Lisa had a chocolate bar in one hand as she excitedly talked, and she would occasionally take a bite. Between them wrappers strewn here and there. But Sebastian wasn’t really looking at the game or at the chocolate. He was looking at Lisa. Hair falling forward; fingers intently moving, shoulders shaped just so. Eyes forward. At that moment, he had never been happier, there with his friend, seeing her excited and completely engaged and including him in how it all worked.
Later that day, they went up to the roof of Lisa’s building. It was dusk, and Lisa’s father and mother had lit a small fire pit that they arranged in the middle of a circle of chairs. They gave Lisa and Sebastian marshmallows that the two of them roasted on long sticks. Lisa talked the entire time, slouched back in her chair, legs crossed in the air in front of her, head back, and inspecting each marshmallow just so. Sometimes she would hum the sunflower song, and sometimes she would explain why one plant was better than another. Sebastian had watched this family. The parents, reclining in wooden chairs and holding hands, Lisa their loved daughter with them, the sun setting. Sebastian had taken it all in and known that this was what he wanted.
***
“Bull shit,” said Sebastian back in the tunnel. “Get a grip.”
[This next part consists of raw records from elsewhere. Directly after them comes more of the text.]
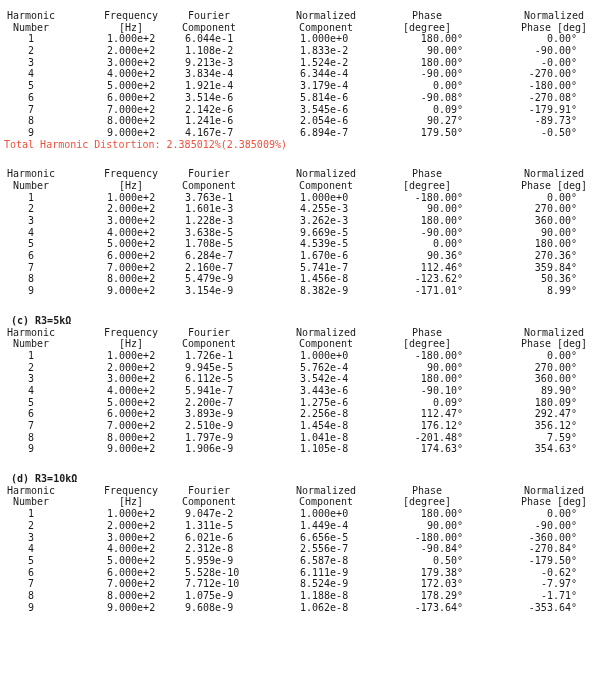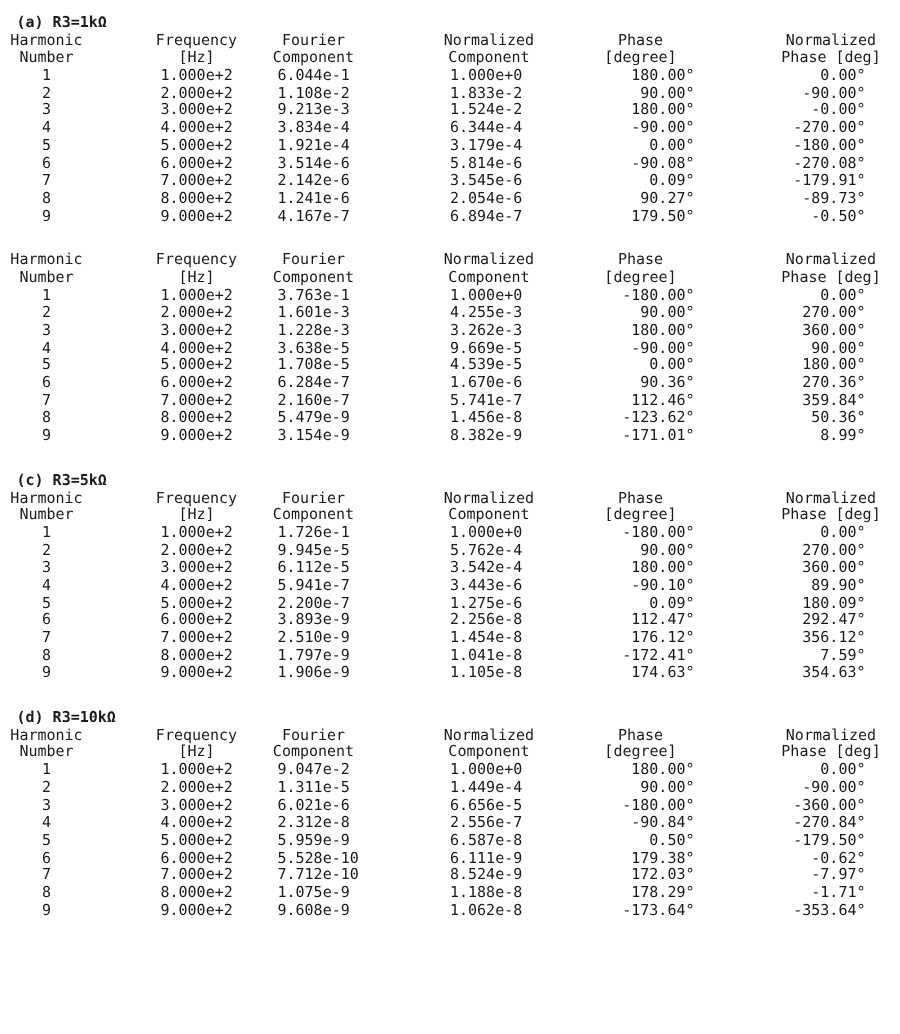"(a) R3=1kΩ" div.heading { html: <div>(a) R3=1kΩ</div> -> none }
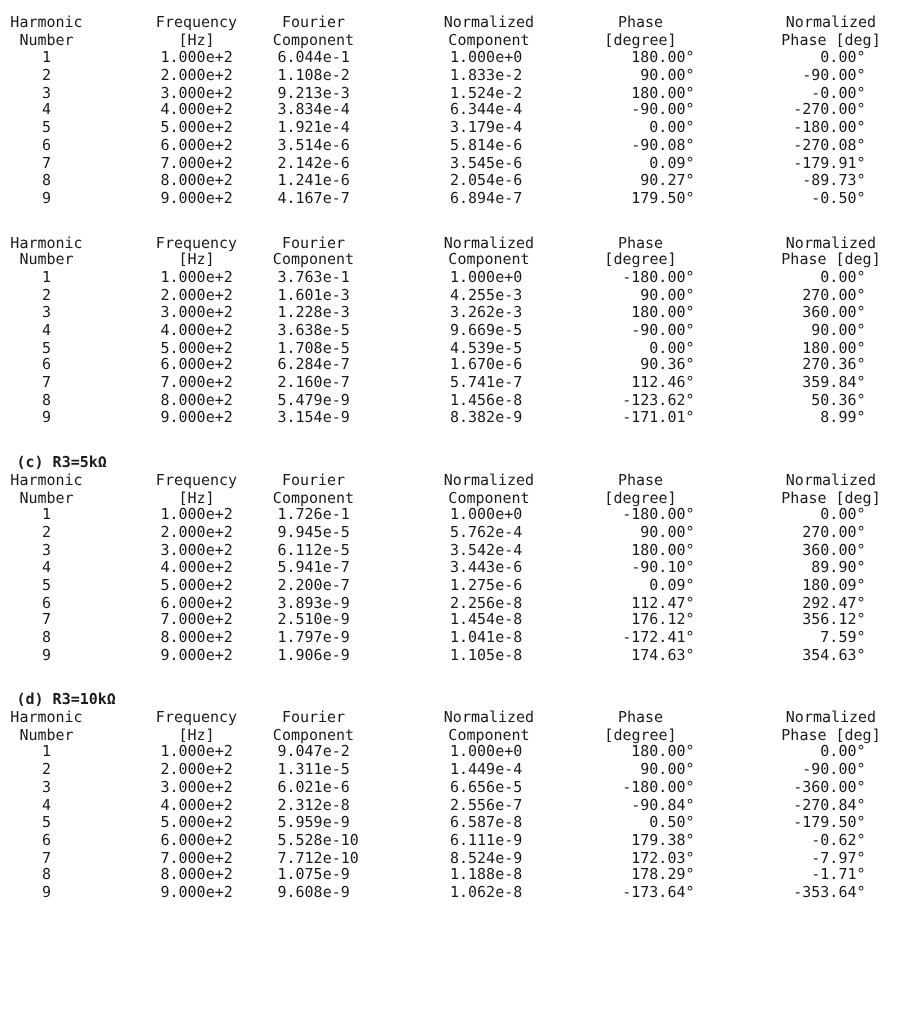"Total Harmonic Distortion:" div.thd { html: none -> <div>Total Harmonic Distortion: 2.385012%(2.385009%)</div> }
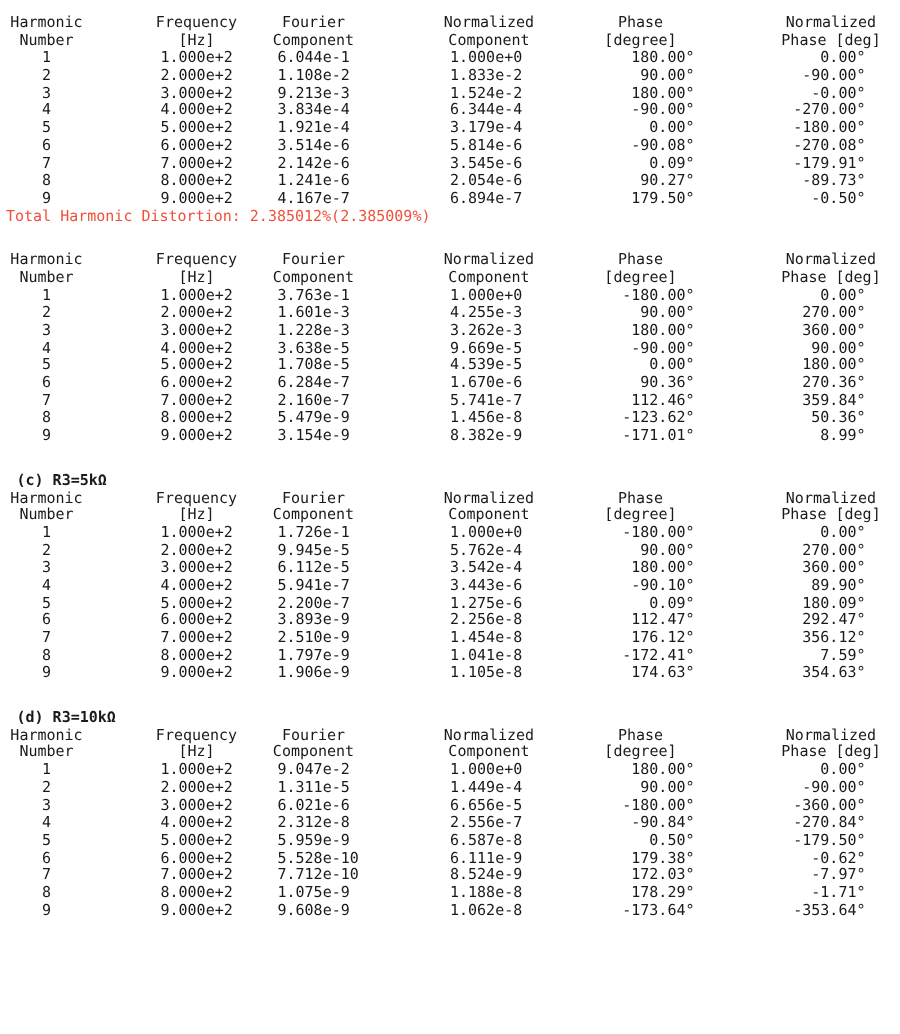"-172.41°" span.dc { text: -172.41 -> -201.48 }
He hadn’t felt it then, though, the hook that pulled him out to the streets every night. He hadn’t felt it in that moment. So, when had that started? Sebastian didn’t know. After her parents had gotten divorced, Sebastian had begun to lose track of Lisa. Oh, they would see each other. They even dated in there for a while. But it was as if he could no longer actually bring her into focus. She wasn’t around during summer. He was no longer invited by her father to spend time with his new family.
“It’s just us, boy,” said his father.
Another night, and now Sebastian is 17 and sitting on the ledge of the water tower. It is his usual spot, but now something encrusts him. Something has moved between him and the lights of the city that spread out before him. “What is happening,” he murmured out to no one in particular.